We do ask all our friends and families to remember our neighborhood and Uptown and Chicago. Without being overly political, gun violence when it occurs here seems worse than ever, less about one or two gun shots and more about all-out warfare scenarios. Violence is the scream of despair too many young males are unleashing against others — often just as young. As one policeman, a young African American himself, said of a different neighborhood, “The streets are filled with ghosts. The ghosts of young black men.” In Uptown, our ghosts are all colors.

That’s where my skepticism and temptation to despair come in… yet my despair isn’t the answer. Another JPUSA member, Chrissi Helle, was walking with her very young son and turned around because she’d forgotten something at home. Moments later, the drive-by shooting happened. These are the images she offers:

-=-

My reflection on a couple nights ago. I love to write to clear my mind. If we wouldn’t have forgotten a bag and had to go back for it, we would have been right in the middle.

As I walked with my son that night, what did I see

A car pulling up down the corner from me

With each shot that popped, fire sprayed around

like the hell hounds unleashed; a body crumbled to the ground

As heaven and hell united right there

we stared in disbelief, turned and ran the other way

I watched for broken bodies and the fear on my son’s face

what happened to this world that we decide who gets the grace?

I want to wash the horror out of my sons eyes

as I wake up with images of blood and chaos, death and craze

I pray for souls that where touched that night,

through death, through hurt, through pain

for the one that pulled that trigger that night

there was nothing he could have gained.

Oh rest our souls you gracious one

do shower us with peace

In this hurt world you’re still the One

that’s why we will not cease

-=-

All major Chicago networks covered the Prayer Vigil; here is CBS 2 Chicago News footage:

Pastor Allen’s offered verses from Psalm 118 (I used the New Revised Standard Version):

1 O give thanks to the Lord, for he is good; his steadfast love endures forever!

5 Out of my distress I called on the Lord; the Lord answered me and set me in a broad place.

6 With the Lord on my side I do not fear.

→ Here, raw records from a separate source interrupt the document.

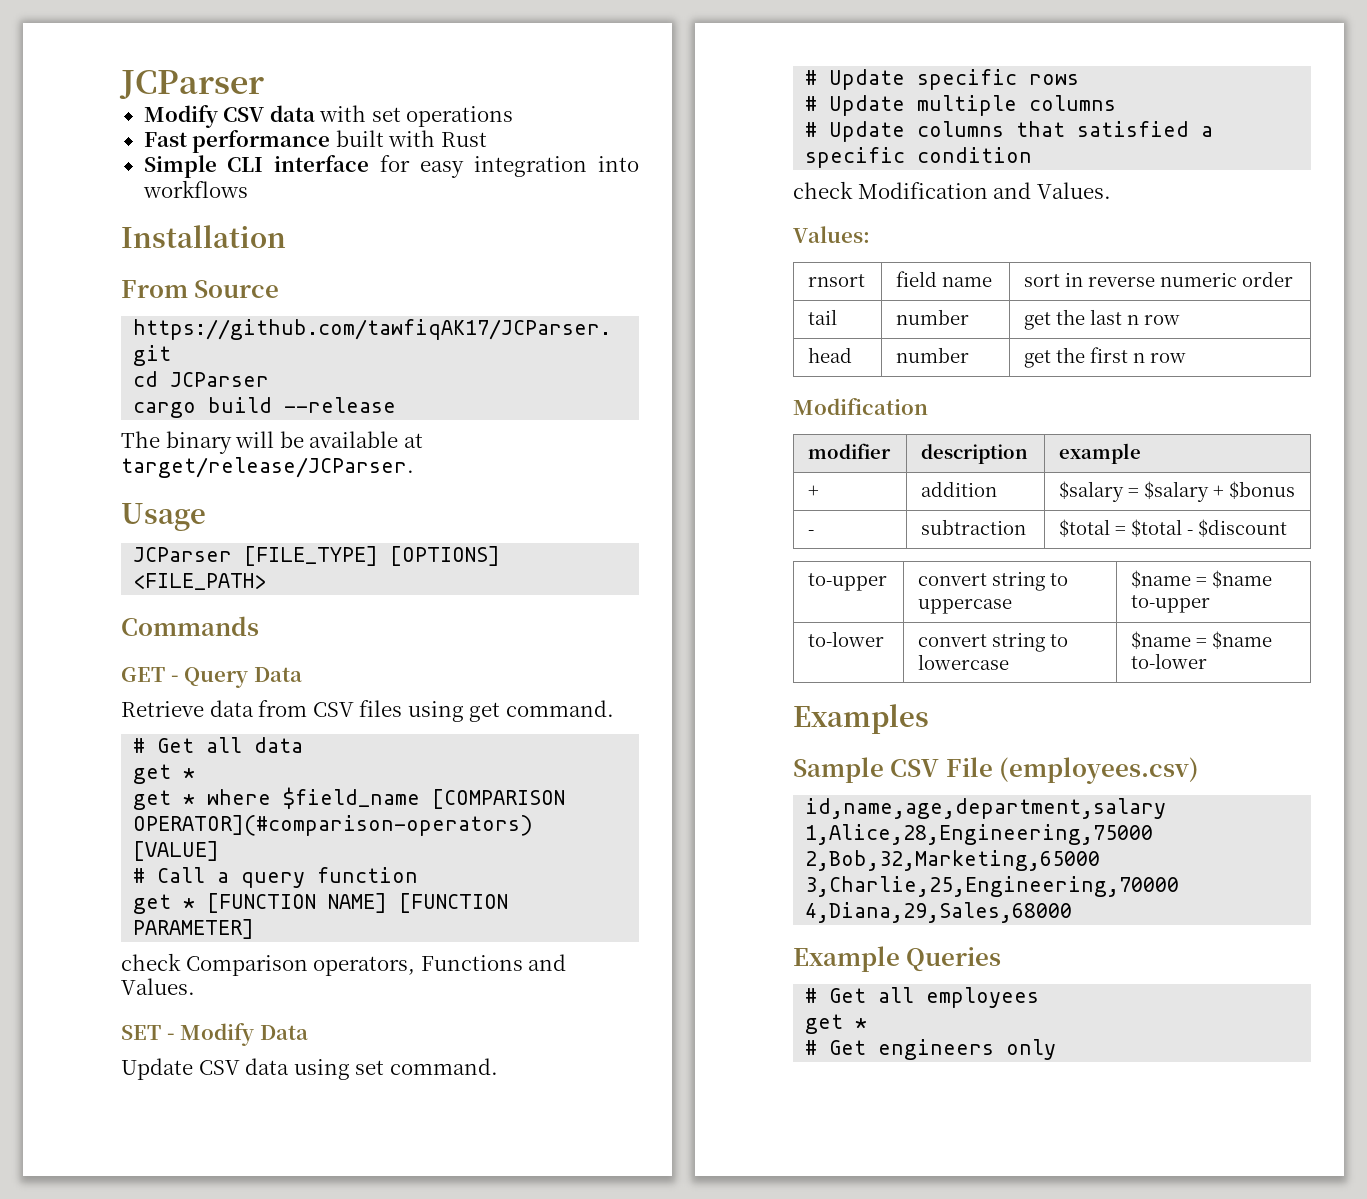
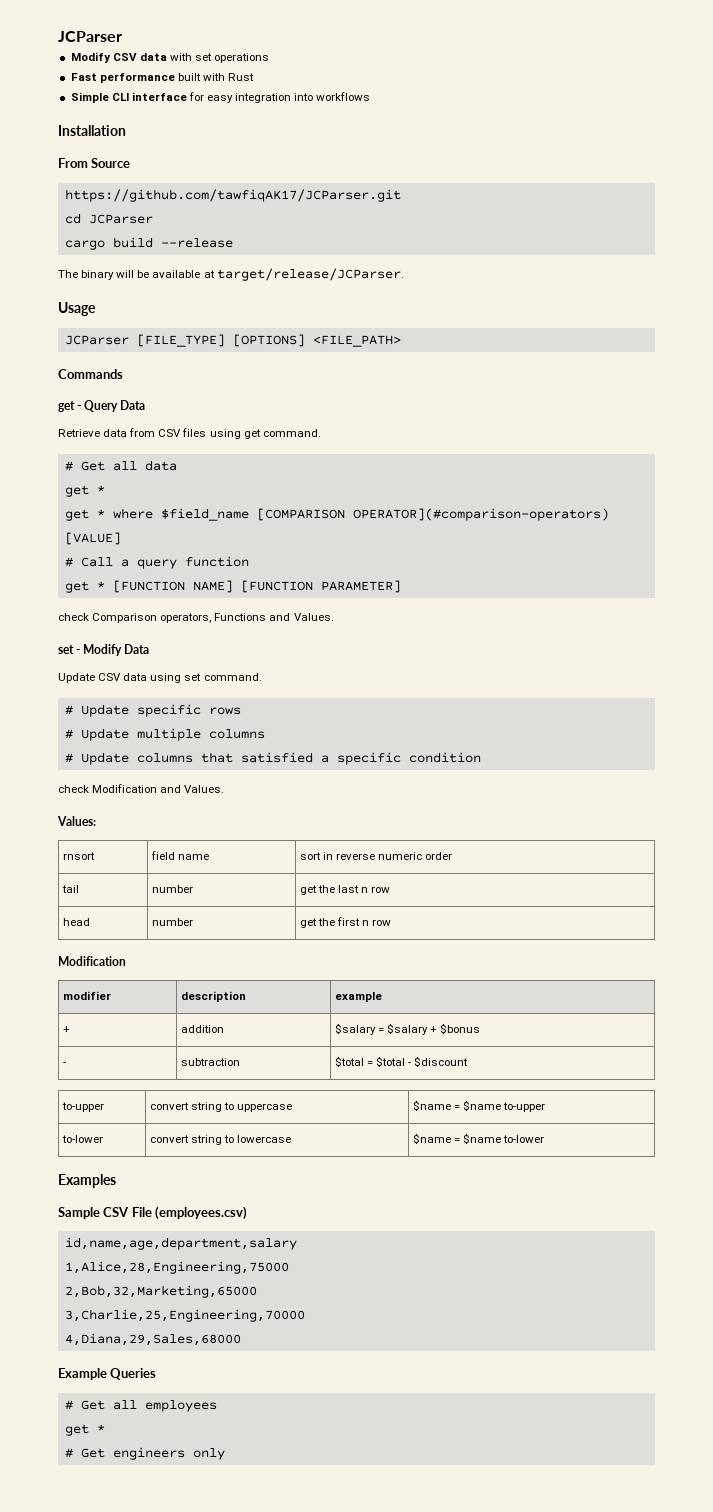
- GET - Query Data
+ get - Query Data
- SET - Modify Data
+ set - Modify Data

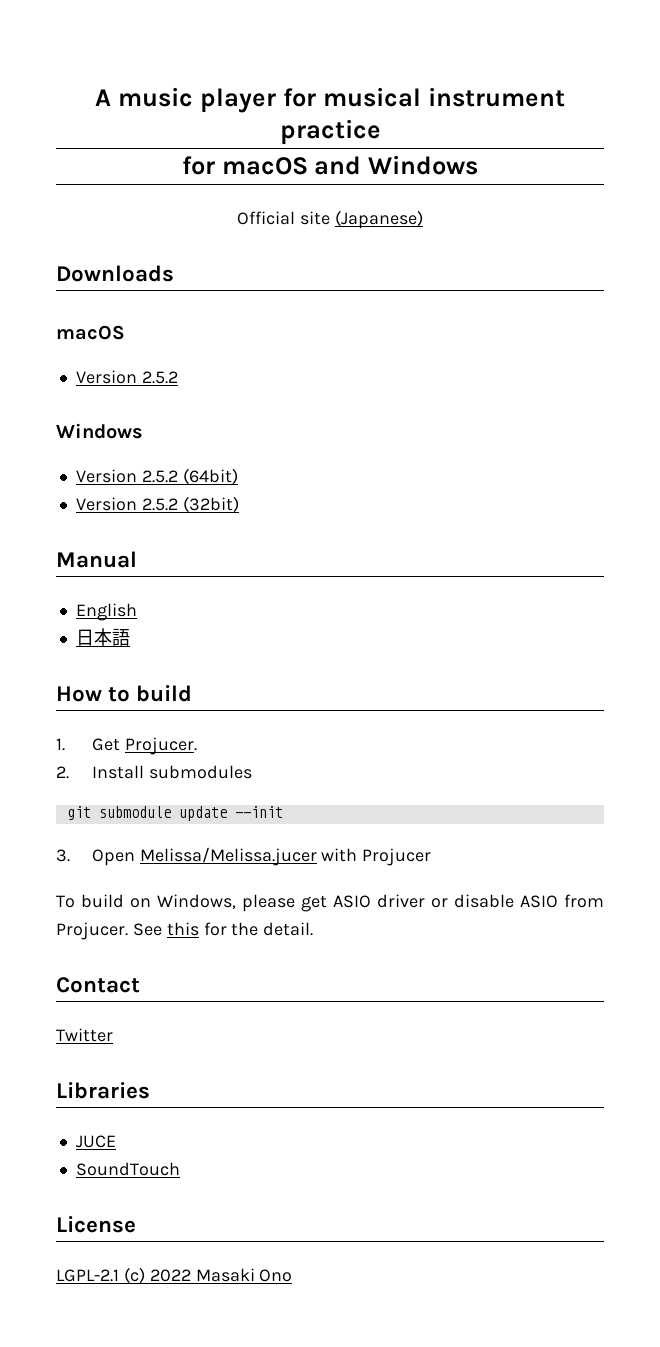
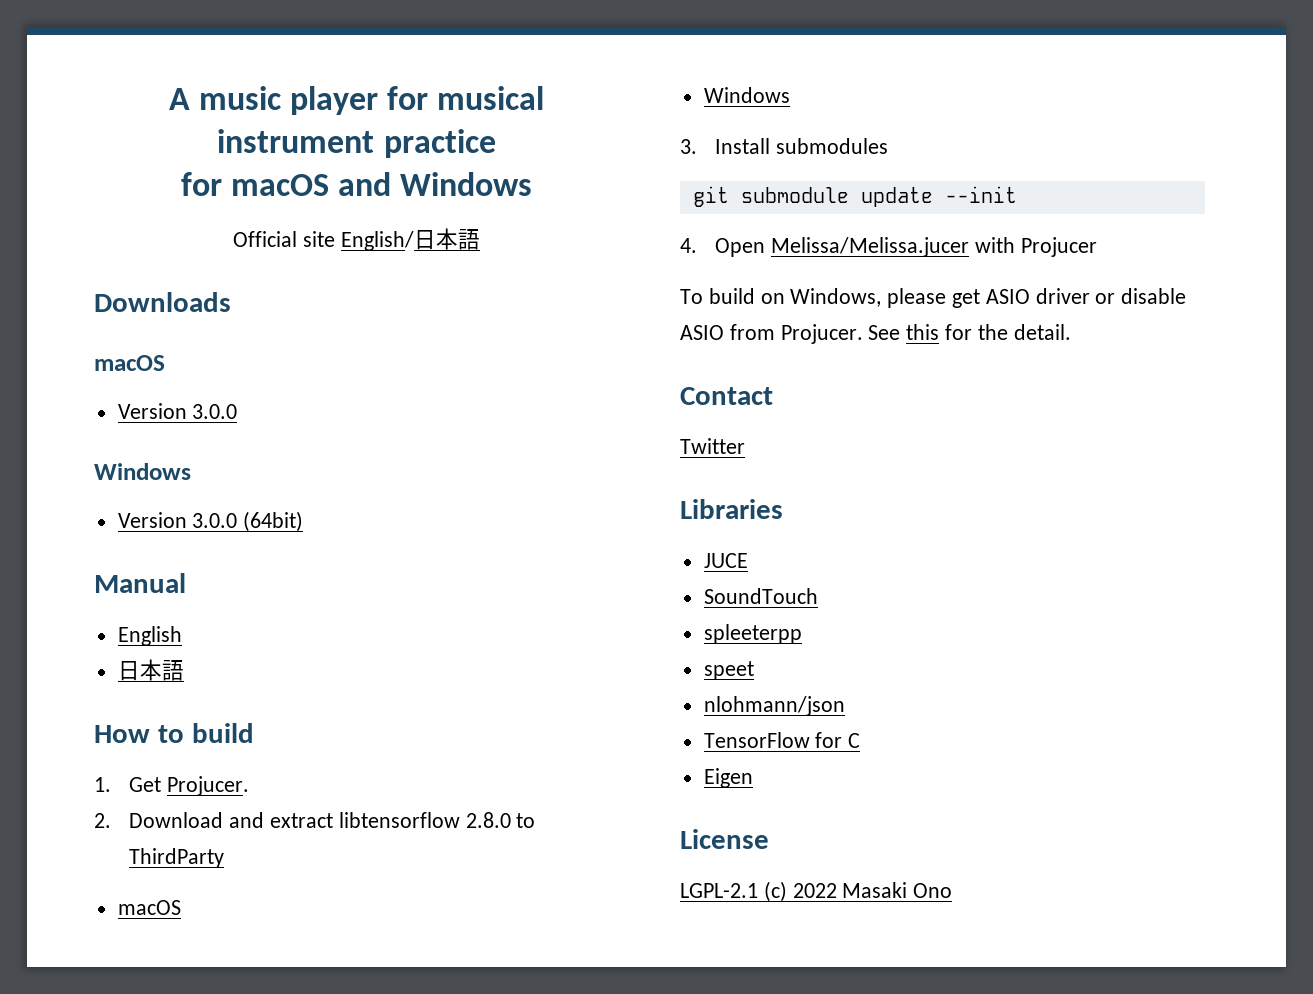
- Official site (Japanese)
+ Official site English/日本語
  Downloads
  macOS
- Version 2.5.2
+ Version 3.0.0
- Version 2.5.2 (64bit)
+ Version 3.0.0 (64bit)
- Version 2.5.2 (32bit)
- 2. Install submodules
+ 2. Download and extract libtensorflow 2.8.0 to ThirdParty
+ macOS
+ Windows
+ 3. Install submodules
- 3. Open Melissa/Melissa.jucer with Projucer
+ 4. Open Melissa/Melissa.jucer with Projucer
+ spleeterpp
+ speet
+ nlohmann/json
+ TensorFlow for C
+ Eigen

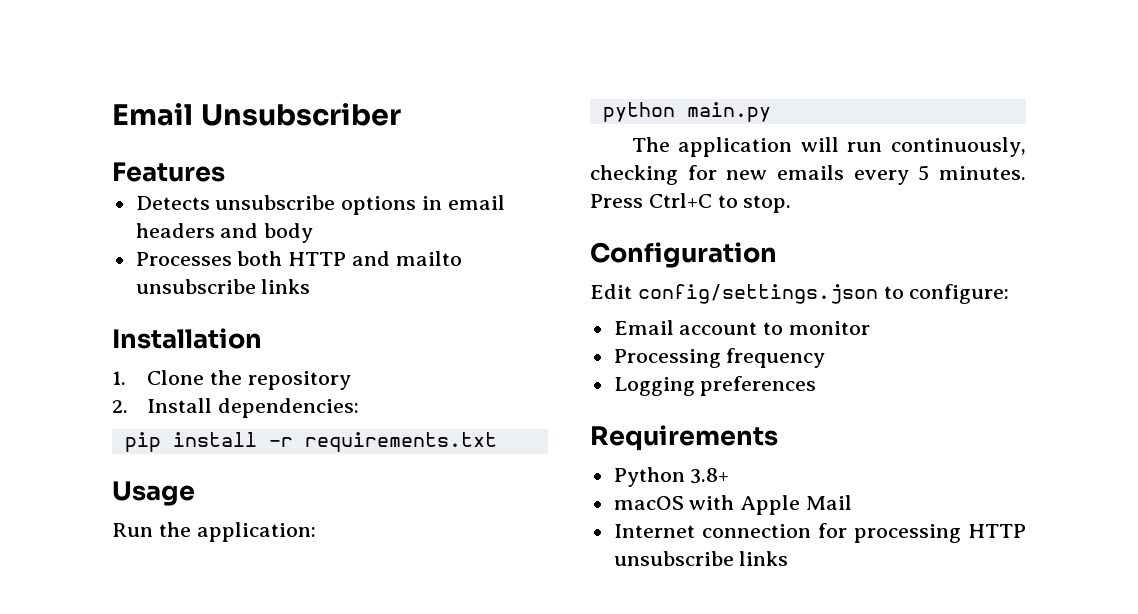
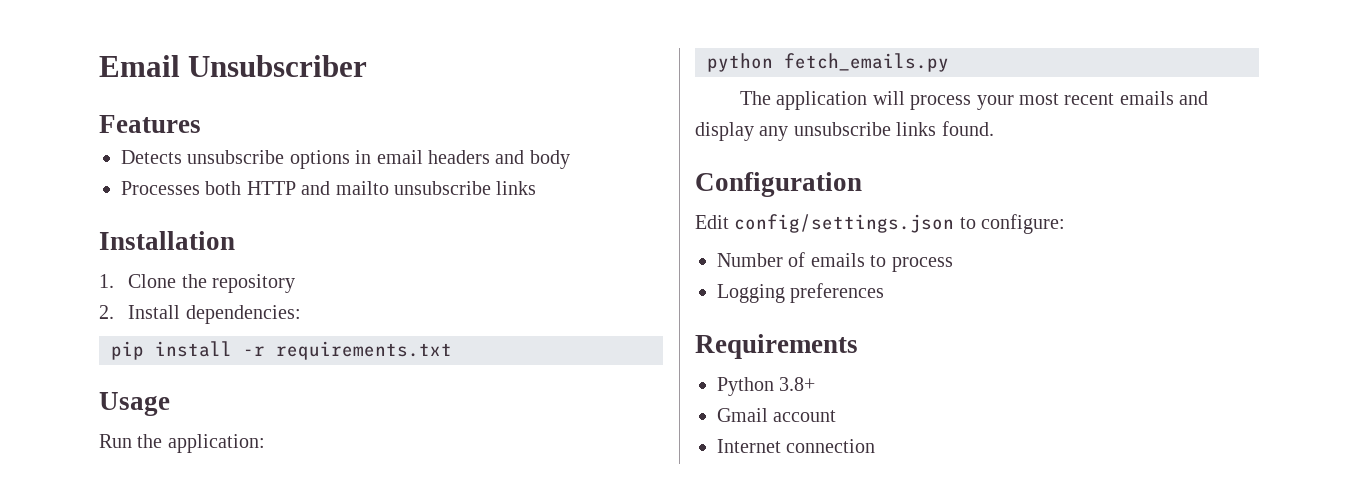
- python main.py
+ python fetch_emails.py
- The application will run continuously, checking for new emails every 5 minutes. Press Ctrl+C to stop.
+ The application will process your most recent emails and display any unsubscribe links found.
- Email account to monitor
- Processing frequency
+ Number of emails to process
- macOS with Apple Mail
- Internet connection for processing HTTP unsubscribe links
+ Gmail account
+ Internet connection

What can mortals do to me?

7 The Lord is on my side to help me; I shall look in triumph on those who hate me.

8 It is better to take refuge in the Lord than to put confidence in mortals.

9 It is better to take refuge in the Lord than to put confidence in princes.

14 The Lord is my strength and my might; he has become my salvation.

15 There are glad songs of victory in the tents of the righteous: “The right hand of the Lord does valiantly;

16 the right hand of the Lord is exalted; the right hand of the Lord does valiantly.”

19 Open to me the gates of righteousness, that I may enter through them and give thanks to the Lord.

20 This is the gate of the Lord; the righteous shall enter through it.

21 I thank you that you have answered me and have become my salvation.

22 The stone that the builders rejected has become the chief cornerstone.

23 This is the Lord’s doing; it is marvelous in our eyes.

24 This is the day that the Lord has made; let us rejoice and be glad in it.

25 Save us, we beseech you, O Lord! O Lord, we beseech you, give us success!

26 Blessed is the one who comes in the name of the Lord. We bless you from the house of the Lord.

28 You are my God, and I will give thanks to you; you are my God, I will extol you.

29 O give thanks to the Lord, for he is good, for his steadfast love endures forever.